Comprised of six classes, the minor includes 12 hours of required courses in addition to an emphasis in archives and public history, art history or archaeology.
To create the curriculum for the program, the University conducted a survey of similar curriculums across the nation with professors and area museum professionals.
One particular discovery was the need to provide students with a strong business foundation.
Shane Buxman, a sophomore history major interested in the museum studies minor, is most excited to learn about the business aspect of museums. As part of the course, he will take both an accounting class and a management class.
“For archives and museums, you have to sell the history and the art,” Buxman explained.
“Students need to know how organizations and funding work,” added Posey. “These classes will help students with budget and institutional hierarchy.”
Students will also participate in an internship and a recently developed online class, Introduction to Museum Studies.
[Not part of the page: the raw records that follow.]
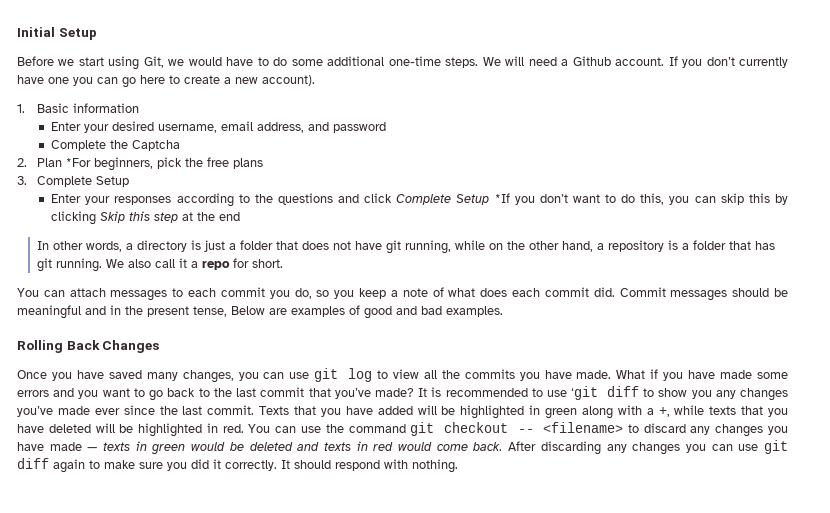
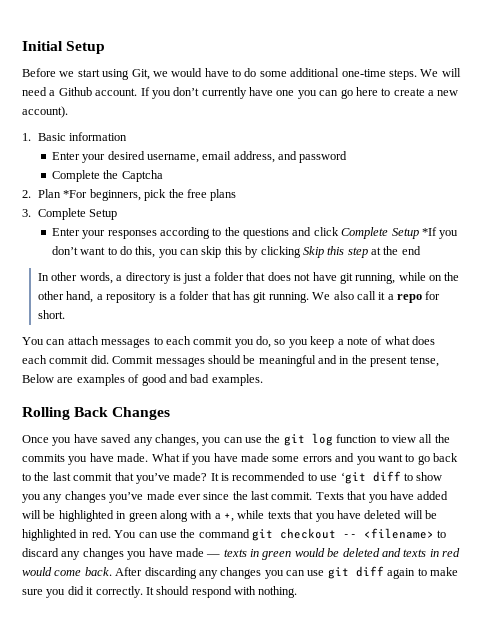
[146,372,178,381] many -> [133,437,153,446] any
(310, 375) none -> [265,434,281,443] the
(373, 375) none -> [336,434,378,443] function

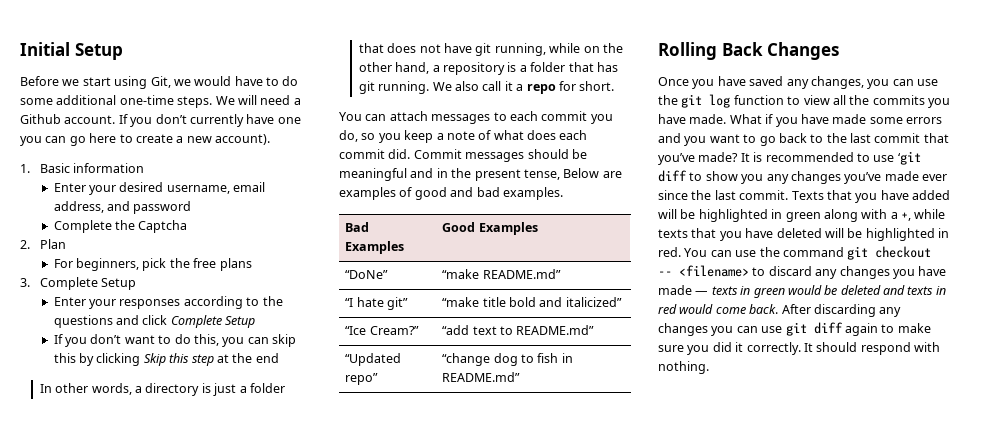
[63,190,88,198] *For -> [53,259,73,268] // For
[421,227,437,236] *If -> [53,334,63,344] // If
(263, 380) none -> [345,222,370,232] [345,241,405,254] [442,222,538,235] [345,270,389,279] [442,269,561,279] [345,297,409,310] [442,297,622,307] [345,326,419,335] [442,325,595,335] [345,353,402,366] [345,373,379,385] [442,353,573,366] [442,372,521,382] // Bad Examples | Good Examples // “DoNe” | “make README.md” // “I hate git” | “make title bold and italicized” // “Ice Cream?” | “add text to README.md” // “Updated repo” | “change dog to fish in README.md”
Beyond the core of the minor, those interested in archives and public history will complete two additional history electives, those interested in art will complete Art History I and II and those interested in archaeology will be provided with an opportunity to fulfill their credit via the Jordan Studies trip.
Thirteen students attended the informational meeting held Feb. 18. Posey said several more were considering adding the minor as well.
Buxman, who has enjoyed studying history since high school, hopes this minor will continue to prepare him for a future career as a professor of history or archives.
During his time at the University, Buxman has been exposed to the archival process through his work-study position. He answers people’s requests about the University history and continues to catalogue inventory in Archives.
He looks forward to the research the most, like when he learned about student involvement in campus activities during the 1960s.
“I think that God cares about the past and remembering about the past,” Posey said. “We should be encouraging students to think about what that looks like. As students think about the past, they think about what the past means in the context of the present.”
Posey expects that as students delve into the study of archives, art history or archaeology, they will engage questions of faith as well.
“The art they study is a gift from God,” she said. “Moving questions into a museum context is sort of a ‘hand’ element. How we as Christians think about past art allows us to serve others.”